For now, I'll bloody do it. I'd just like to openly state that I don't get paid enough to put up with this new shit, and my patience has been strained enough recently by work and other factors, thank you very much. Like I said before, I think I finally need to move on and find new work, or at least take a couple of months off as a vacation - a well-deserved one, some might add. We'll wait and see, won't we?

You don't just assign people (an entire division, no less) a bunch of arbitrary tasks that not only take up half of their working hours to complete, but are also well outside what you hired them for. It's like asking a horse to pull a plow - sure, he can do it, but it isn't the task he's supposed to be doing. Not one of us has spoken up about this, naturally. Jobs at risk, and all that. But the thing is, if none of us do, won't they just eventually pile on more bullshit tasks on us? Things that are more than just arguably outside of our responsibilities, as implied by our titles and job descriptions?

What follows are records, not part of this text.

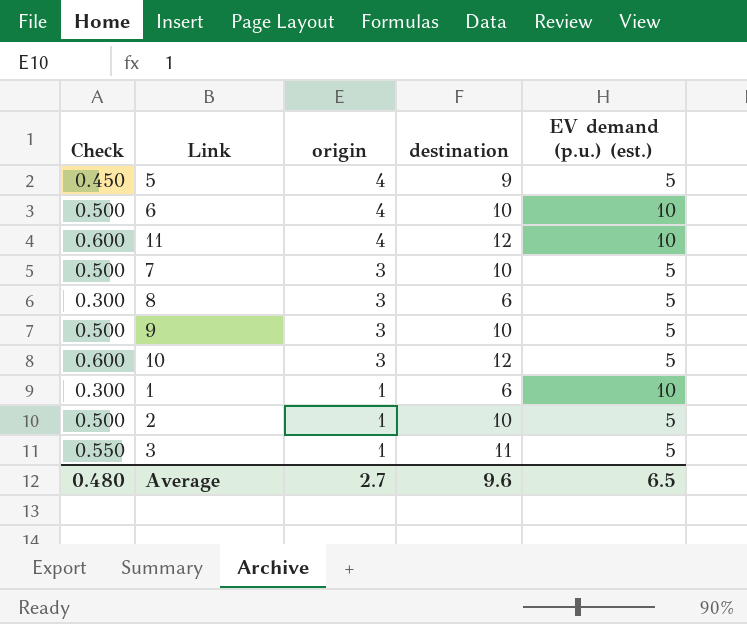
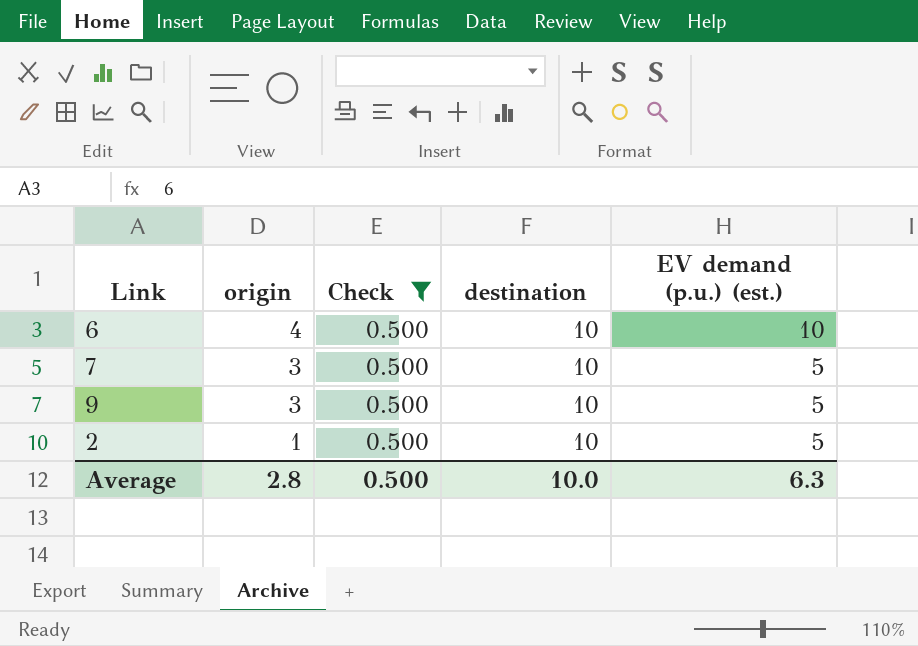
filter: none -> Check = 0.500
column Check | position: 1 -> 3
Average | origin: 2.7 -> 2.8
Average | Check: 0.480 -> 0.500
Average | destination: 9.6 -> 10.0
Average | EV demand (p.u.) (est.): 6.5 -> 6.3

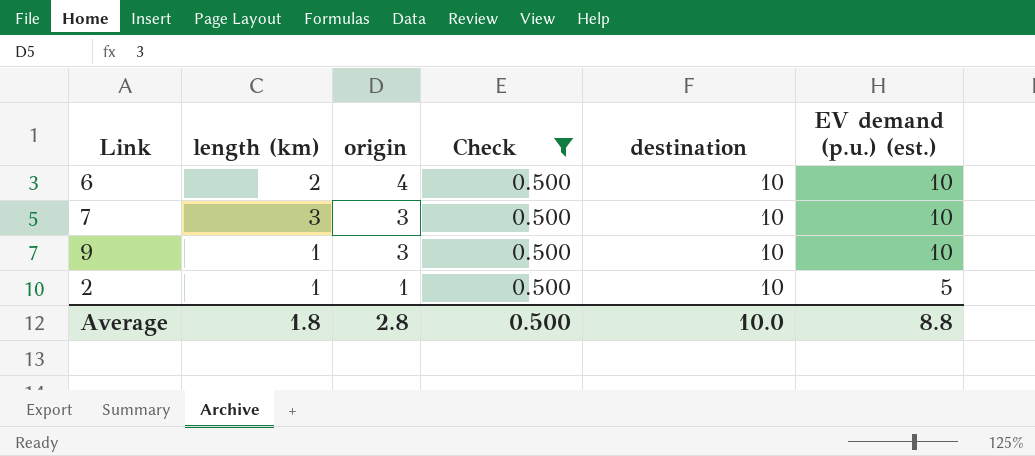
column length (km) | position: none -> 2
7 | EV demand (p.u.) (est.): 5 -> 10
9 | EV demand (p.u.) (est.): 5 -> 10
Average | EV demand (p.u.) (est.): 6.3 -> 8.8

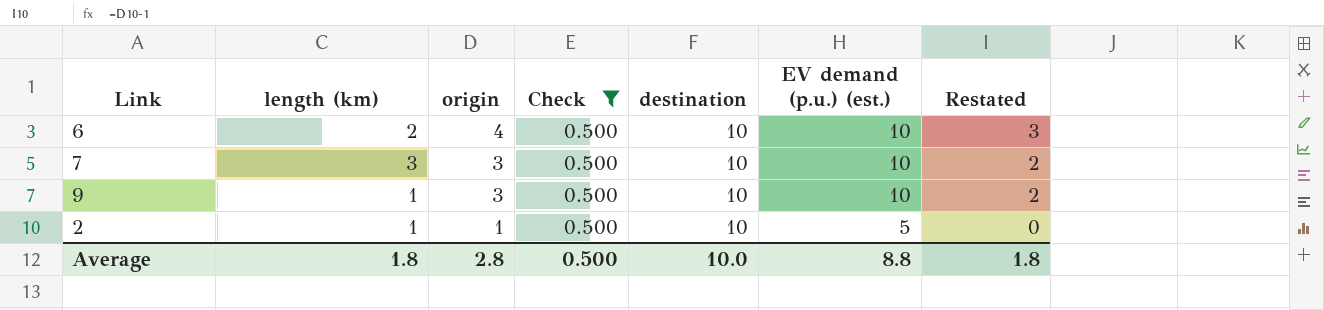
column Restated | formula: none -> [origin] - 1

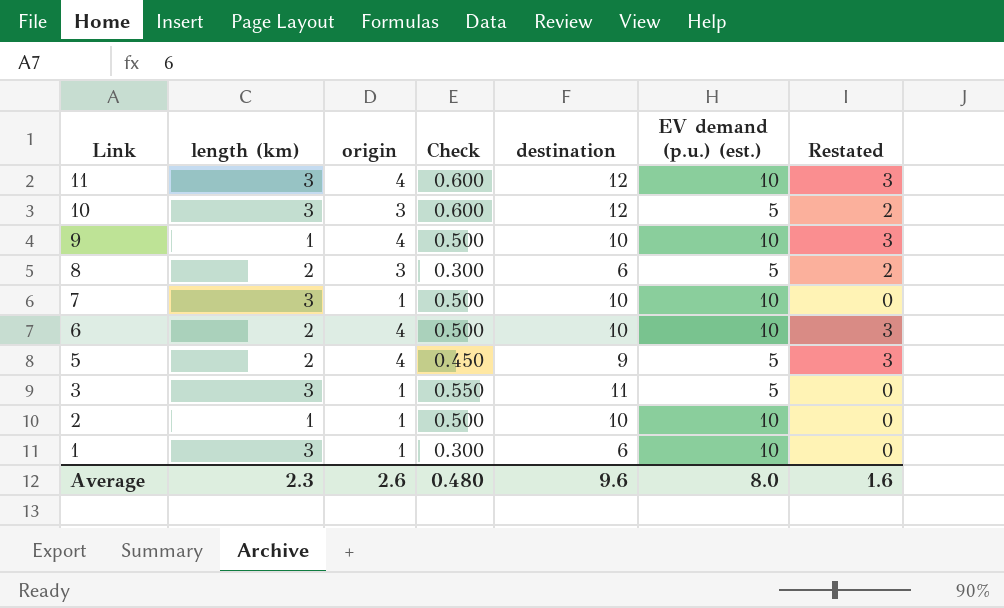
filter: Check = 0.500 -> none
row order: origin descending -> Link descending
9 | origin: 3 -> 4
9 | Restated: 2 -> 3
7 | origin: 3 -> 1
7 | Restated: 2 -> 0
2 | EV demand (p.u.) (est.): 5 -> 10
Average | length (km): 1.8 -> 2.3
Average | origin: 2.8 -> 2.6
Average | Check: 0.500 -> 0.480
Average | destination: 10.0 -> 9.6
Average | EV demand (p.u.) (est.): 8.8 -> 8.0
Average | Restated: 1.8 -> 1.6

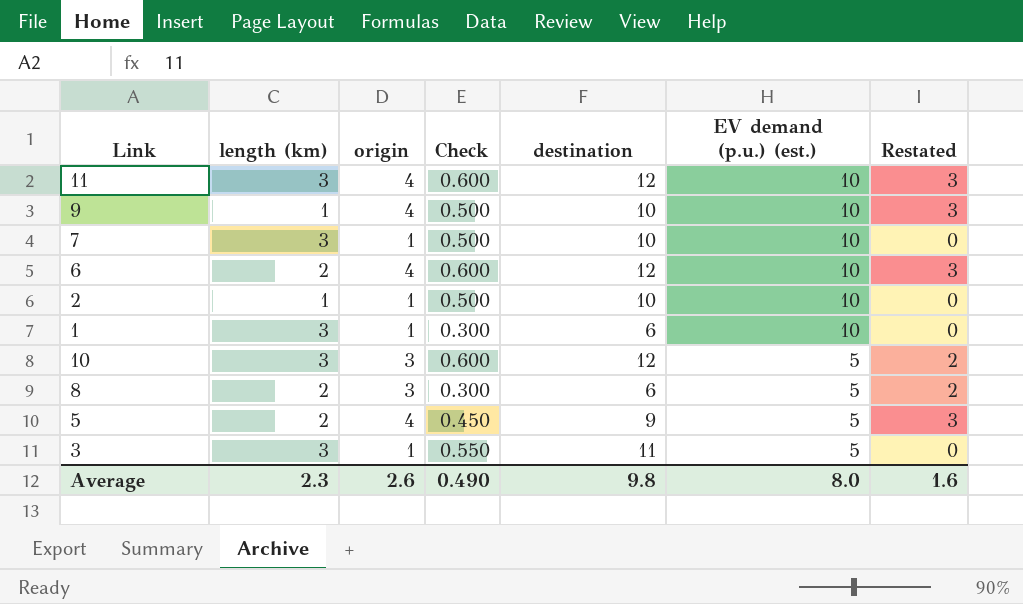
row order: Link descending -> EV demand (p.u.) (est.) descending
6 | Check: 0.500 -> 0.600
6 | destination: 10 -> 12
Average | Check: 0.480 -> 0.490
Average | destination: 9.6 -> 9.8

At one point, I guess somebody will buck up and say something. Who knows? I sure as Hell hope it won't be me, but then, doesn't my doing this technically count? Bah.

All I can say for certain is that, somewhere down the line, this needs to end. One way or another.

Me? I will endure, and in enduring, grow stronger. That, and maybe focus my attention on better ways to spend my time. Or job-hunting. Whichever. I need to re-design my black aggro from scratch, anyway.

Random Note:
As of today, whenever I am capable of obtaining adequate paper, I'm starting a little project to help me relax. A piece of Japanese folklore I picked up once said that folding 1,000 paper cranes as an offering to the kami will get a person one wish granted. True, I don't believe in the "wish granting" bit, but I'm not about to deny just how relaxing I find folding paper into cranes to be.

I ought to buy one of those origami books one of these days.

Anyway, I think I'll start if off today. Wonder if I'll ever make it to 1,000?